Direktversicherung

Eine Direktversicherung verhält sich bilanzneutral, d.h. sie muss nicht in der Bilanz aktiviert werden. Im Gegensatz zu anderen Durchführungswegen werden auch keine Beiträge für den Pensionssicherungsverein fällig.

Bei einer Direktversicherung handelt es sich im Prinzip um eine normale Rentenversicherung. Der Arbeitgeber ist Versicherungsnehmer und der Arbeitnehmer ist als versicherte Person bezugsberechtigt.
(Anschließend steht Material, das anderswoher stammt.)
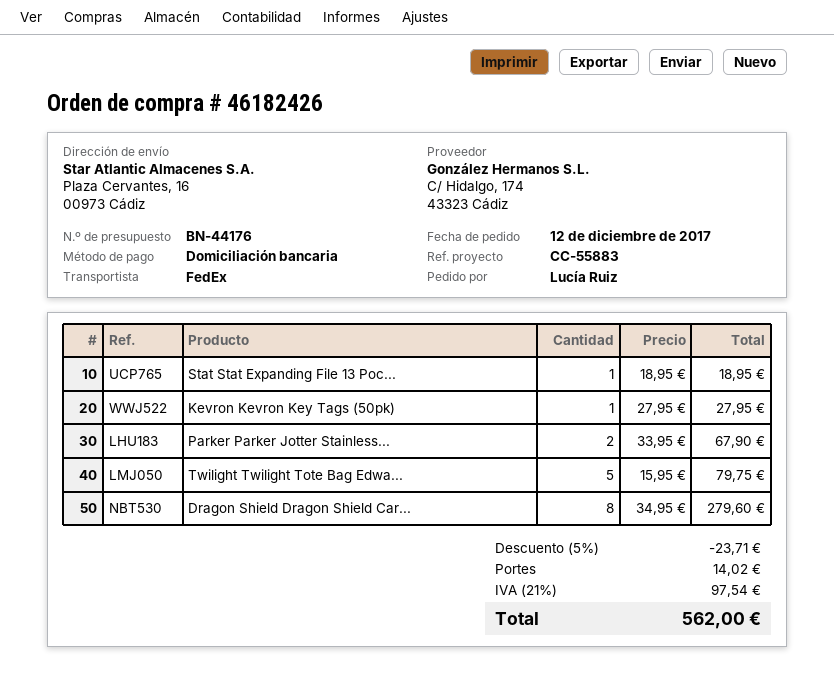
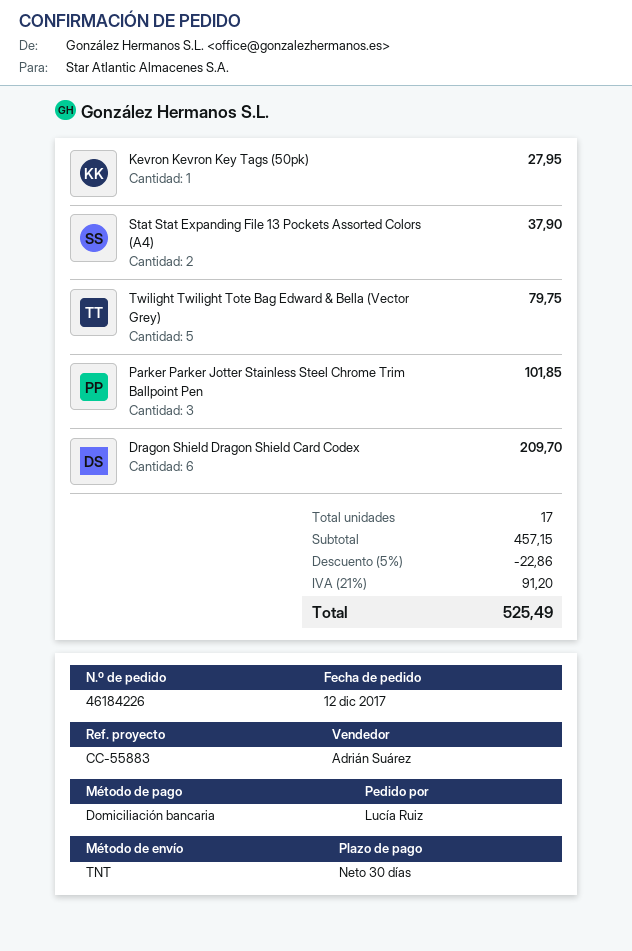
order number: 46182426 -> 46184226
shipping method: FedEx -> TNT
Stat Stat Expanding File 13 Poc...: 1 for 18.95 -> 2 for 37.90
Parker Parker Jotter Stainless...: 2 for 67.90 -> 3 for 101.85
Dragon Shield Dragon Shield Car...: 8 for 279.60 -> 6 for 209.70
discount: 5% = 23.71 -> 5% = 22.86
shipping: 14.02 -> none
tax: 21% = 97.54 -> 21% = 91.20
total: 562.00 -> 525.49

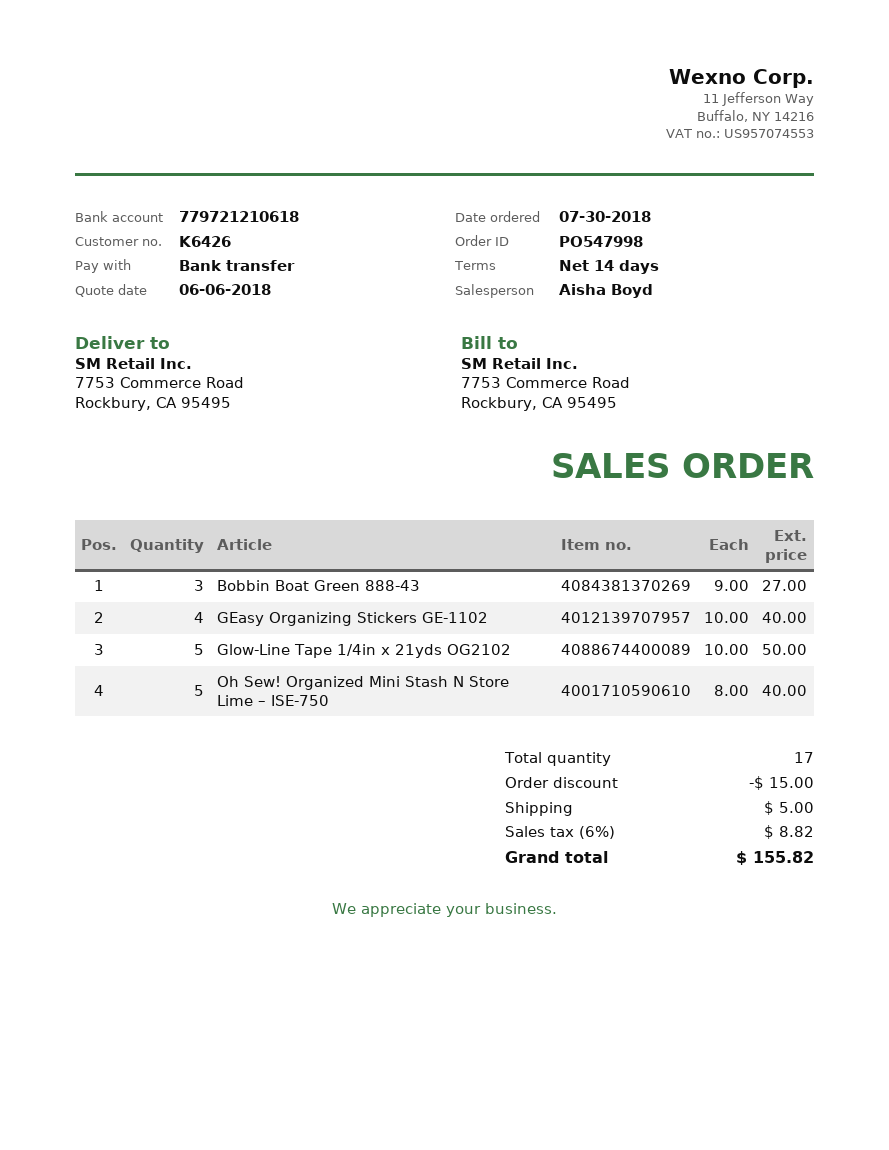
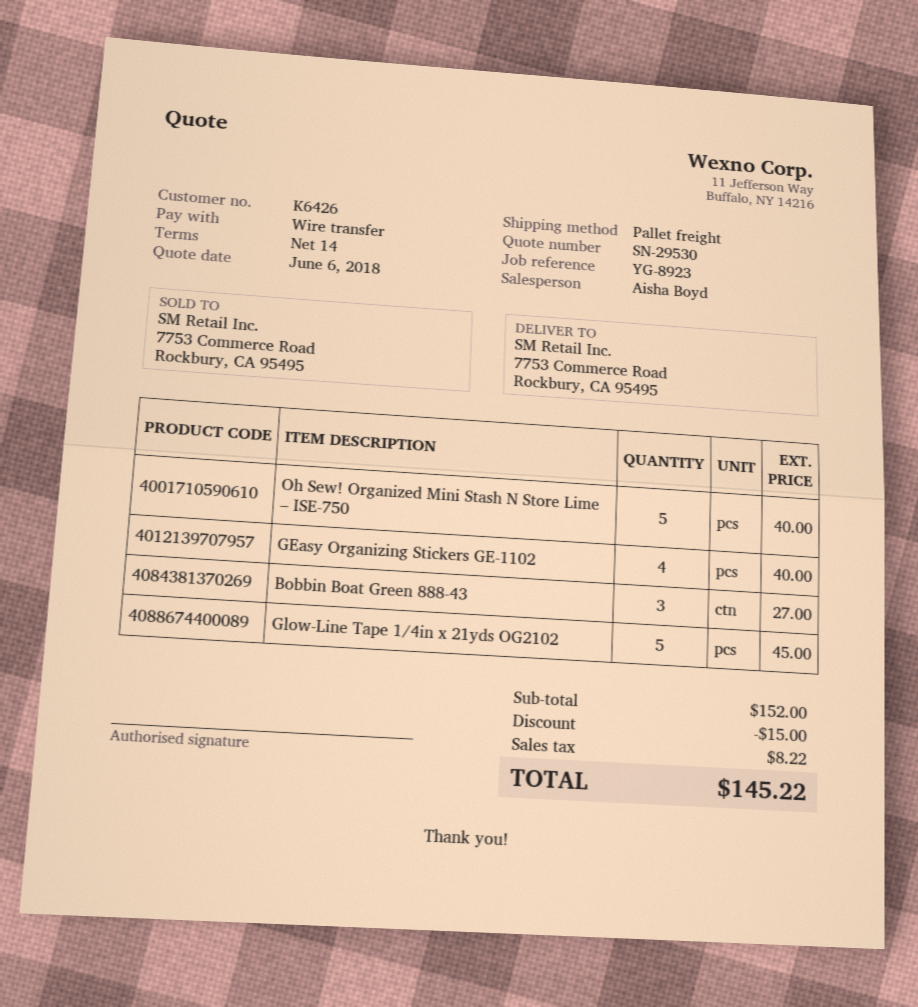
Glow-Line Tape 1/4in x 21yds OG2102: 5 for 50.00 -> 5 for 45.00
shipping: 5.00 -> none
tax: 8.82 -> 8.22
total: 155.82 -> 145.22

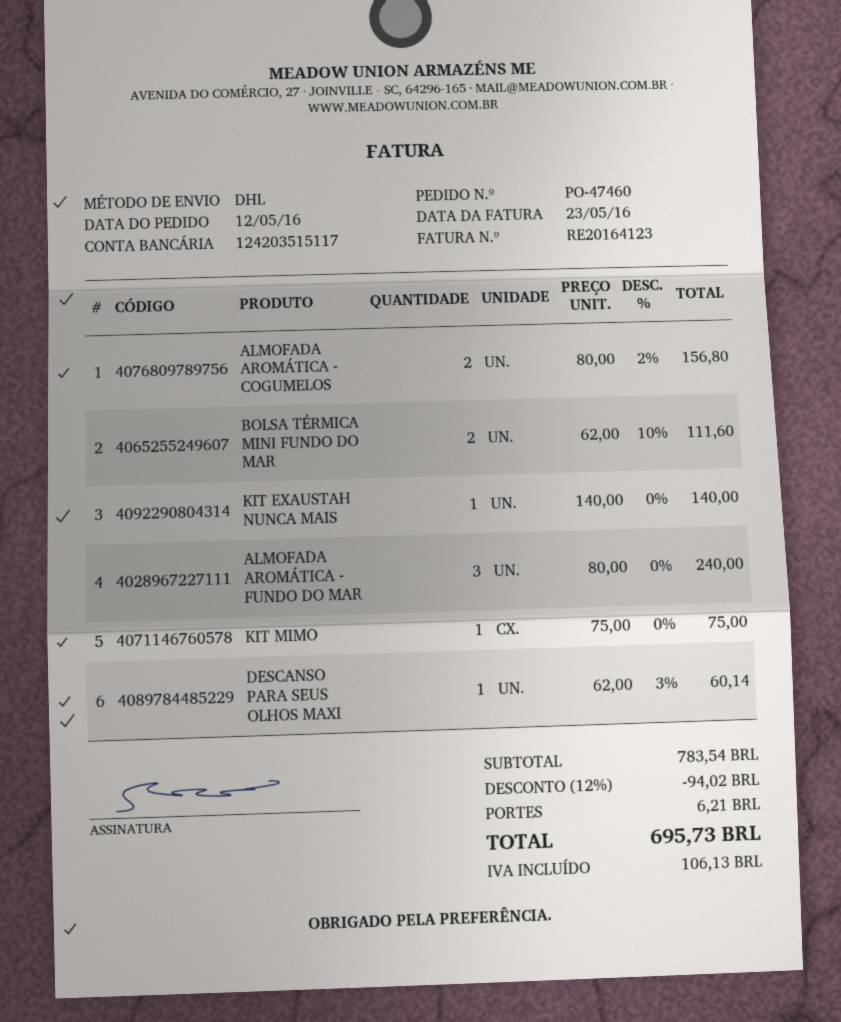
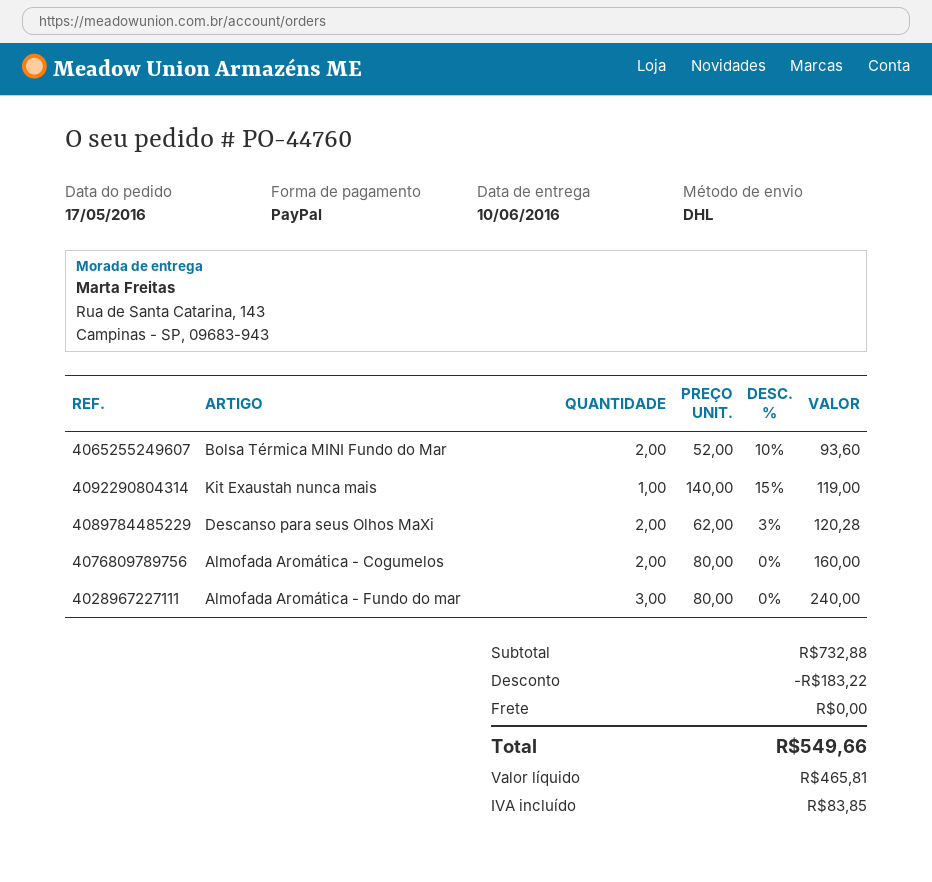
order number: PO-47460 -> PO-44760
order date: 2016-05-12 -> 2016-05-17
ALMOFADA AROMÁTICA - COGUMELOS: 2 x 80.00 - 2% = 156.80 -> 2 x 80.00 = 160.00
BOLSA TÉRMICA MINI FUNDO DO MAR: 2 x 62.00 - 10% = 111.60 -> 2 x 52.00 - 10% = 93.60
KIT EXAUSTAH NUNCA MAIS: 1 x 140.00 = 140.00 -> 1 x 140.00 - 15% = 119.00
KIT MIMO: 1 x 75.00 = 75.00 -> none
DESCANSO PARA SEUS OLHOS MAXI: 1 x 62.00 - 3% = 60.14 -> 2 x 62.00 - 3% = 120.28
subtotal: 783.54 -> 732.88
discount: 94.02 -> 183.22
shipping: 6.21 -> 0.00
tax: 106.13 -> 83.85
total: 695.73 -> 549.66

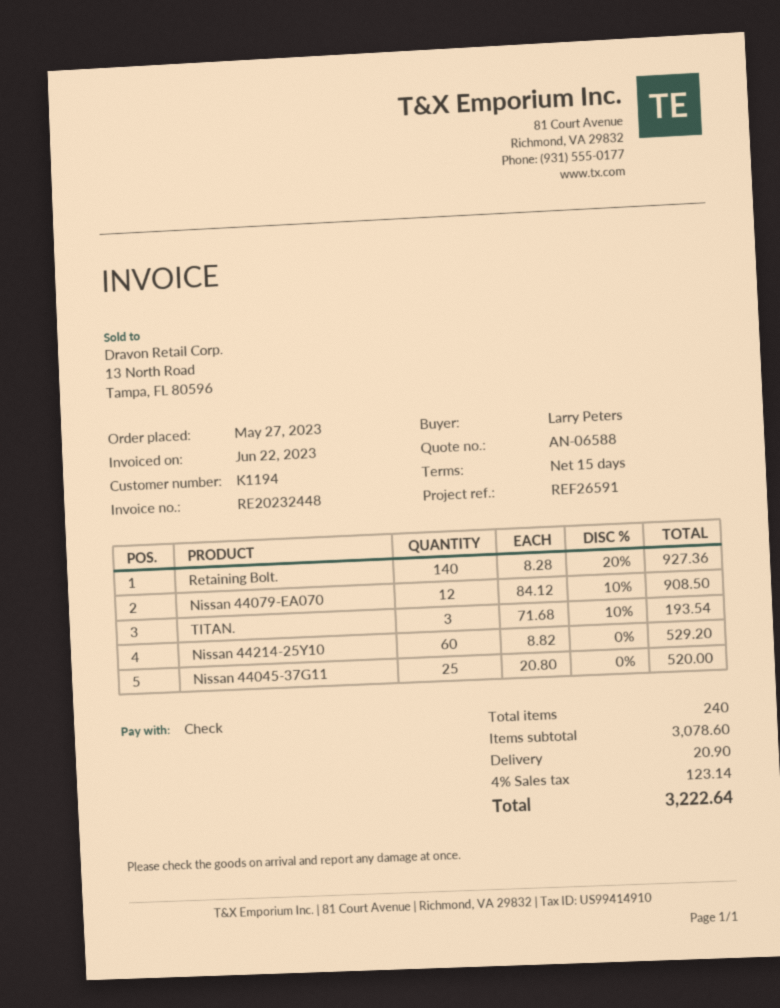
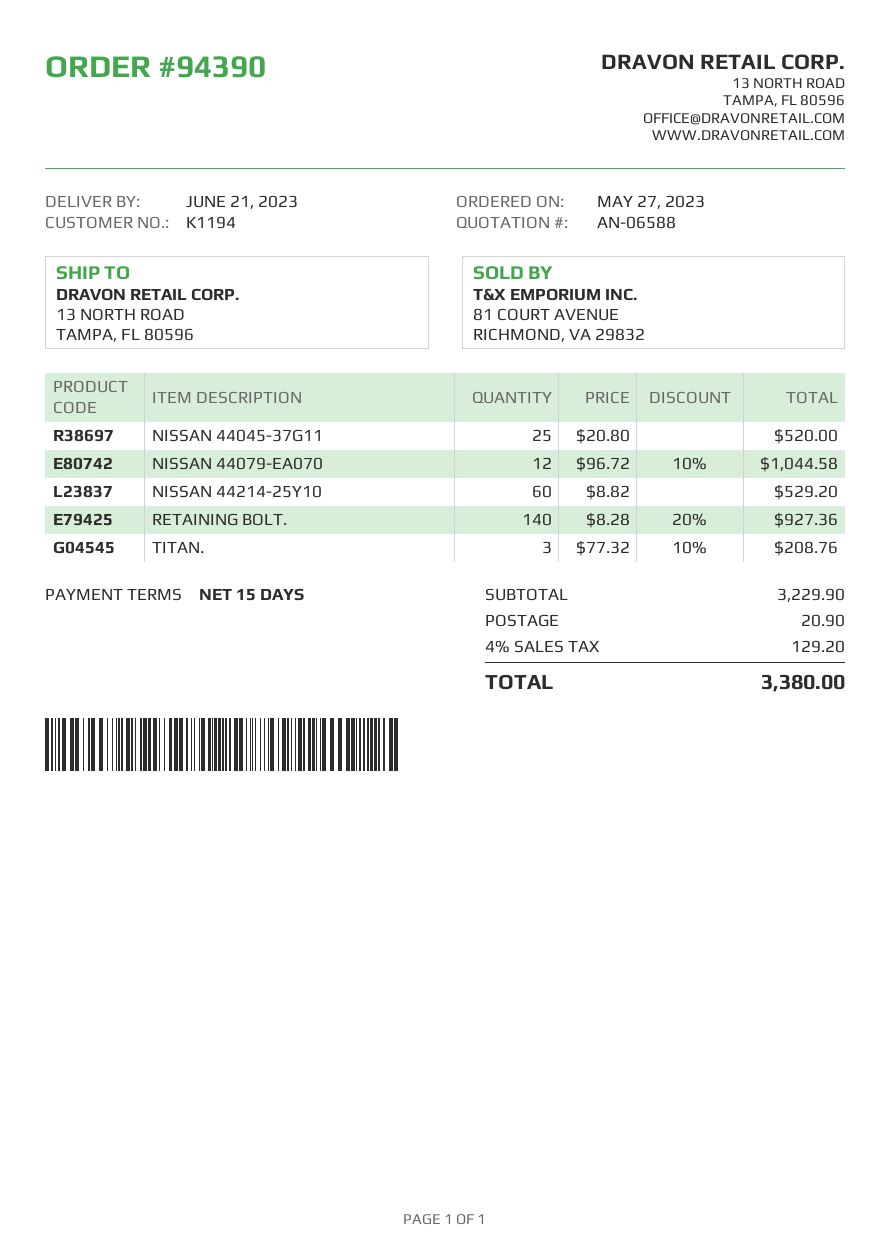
Nissan 44079-EA070: 12 x 84.12 - 10% = 908.50 -> 12 x 96.72 - 10% = 1044.58
TITAN.: 3 x 71.68 - 10% = 193.54 -> 3 x 77.32 - 10% = 208.76
subtotal: 3078.60 -> 3229.90
tax: 4% = 123.14 -> 4% = 129.20
total: 3222.64 -> 3380.00

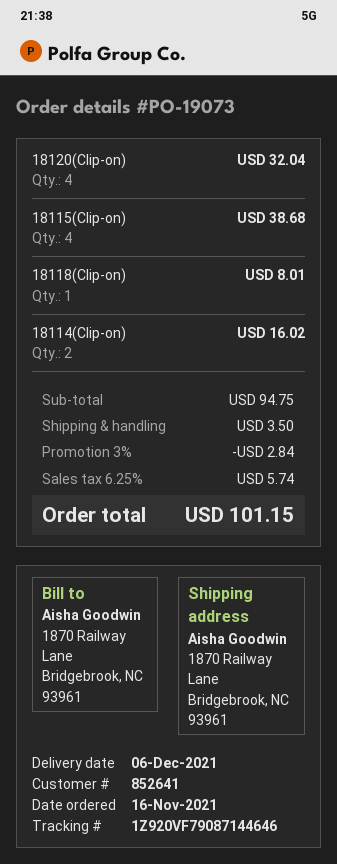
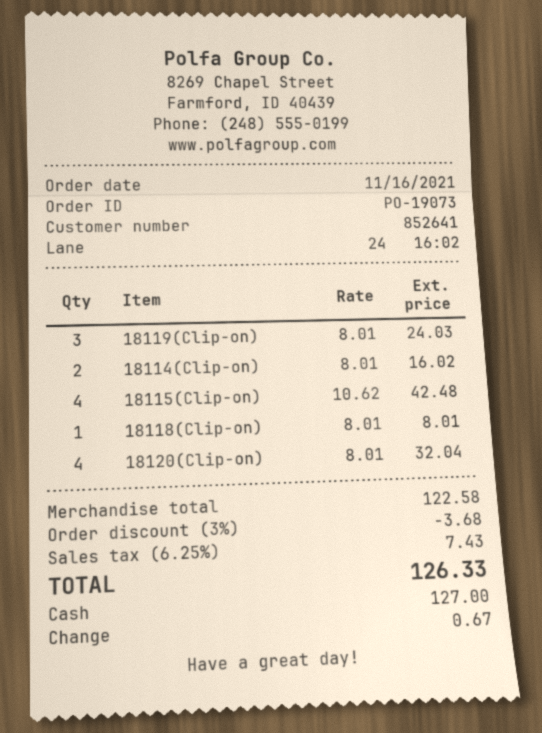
18115(Clip-on): 4 for 38.68 -> 4 for 42.48
18119(Clip-on): none -> 3 for 24.03
subtotal: 94.75 -> 122.58
discount: 3% = 2.84 -> 3% = 3.68
shipping: 3.50 -> none
tax: 6.25% = 5.74 -> 6.25% = 7.43
total: 101.15 -> 126.33

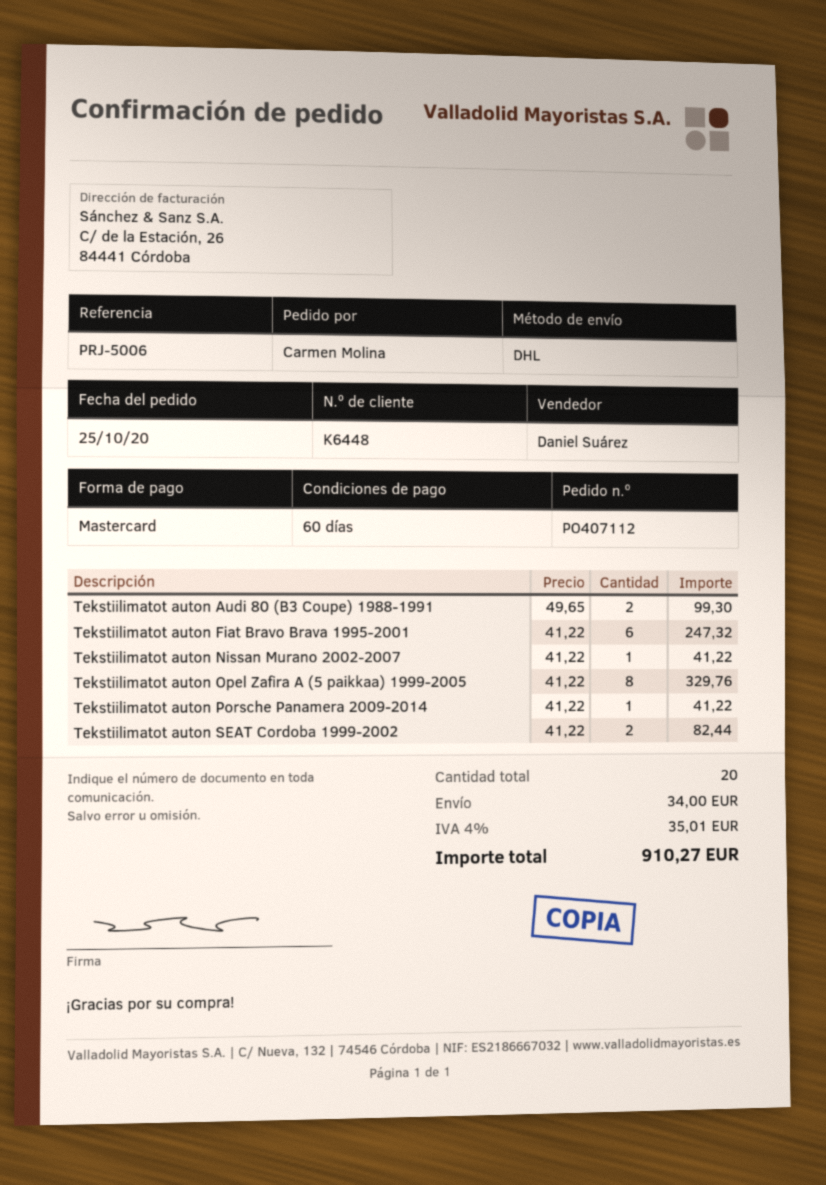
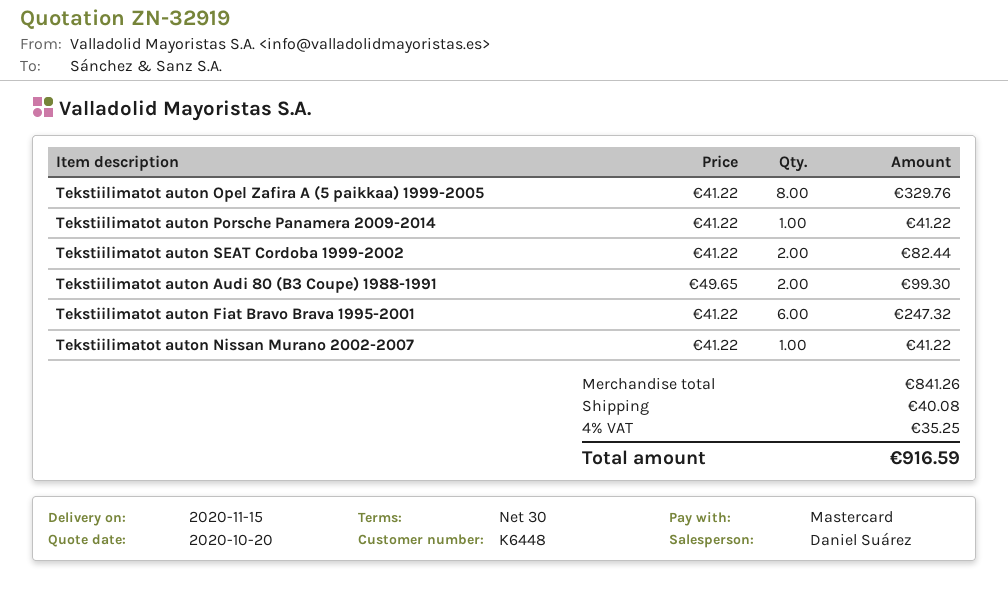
payment terms: 60 days -> 30 days
shipping: 34.00 -> 40.08
tax: 4% = 35.01 -> 4% = 35.25
total: 910.27 -> 916.59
Es gibt bei der Direktversicherung zwei Finanzierungsarten: arbeitnehmer- oder arbeitgeberfinanziert.

Die häufigste Form der Direktversicherung ist eine Mischform aus den beiden genannten.
Der Arbeitnehmer wandelt einen Teil seines Gehaltes in eine Direktversicherung um und der Arbeitgeber fördert diesen mit einer bestimmten Quote oder einem festen Zuschuss.

 

Der Arbeitgeber erteilt eine Zusage und trifft mit dem Mitarbeiter eine Entgeltumwandlungsvereinbarung. Der Arbeitgeber schließt daraufhin eine Direktversicherung ab. Er ist Versicherungsnehmer und führt die Beiträge ab, daher spricht man von Entgeltumwandlung. Versicherte Person ist der jeweilige Arbeitnehmer, bei dem von Beginn an das Bezugsrecht liegt. Die Beiträge werden aus dem Bruttoentgelt des Arbeitnehmers abgeführt.

Bei einer arbeitgeberfinanzierten Direktversicherung zahlt der Arbeitgeber aus eigener Tasche einen bestimmten Betrag in den Vorsorgevertrag des Mitarbeiters ein.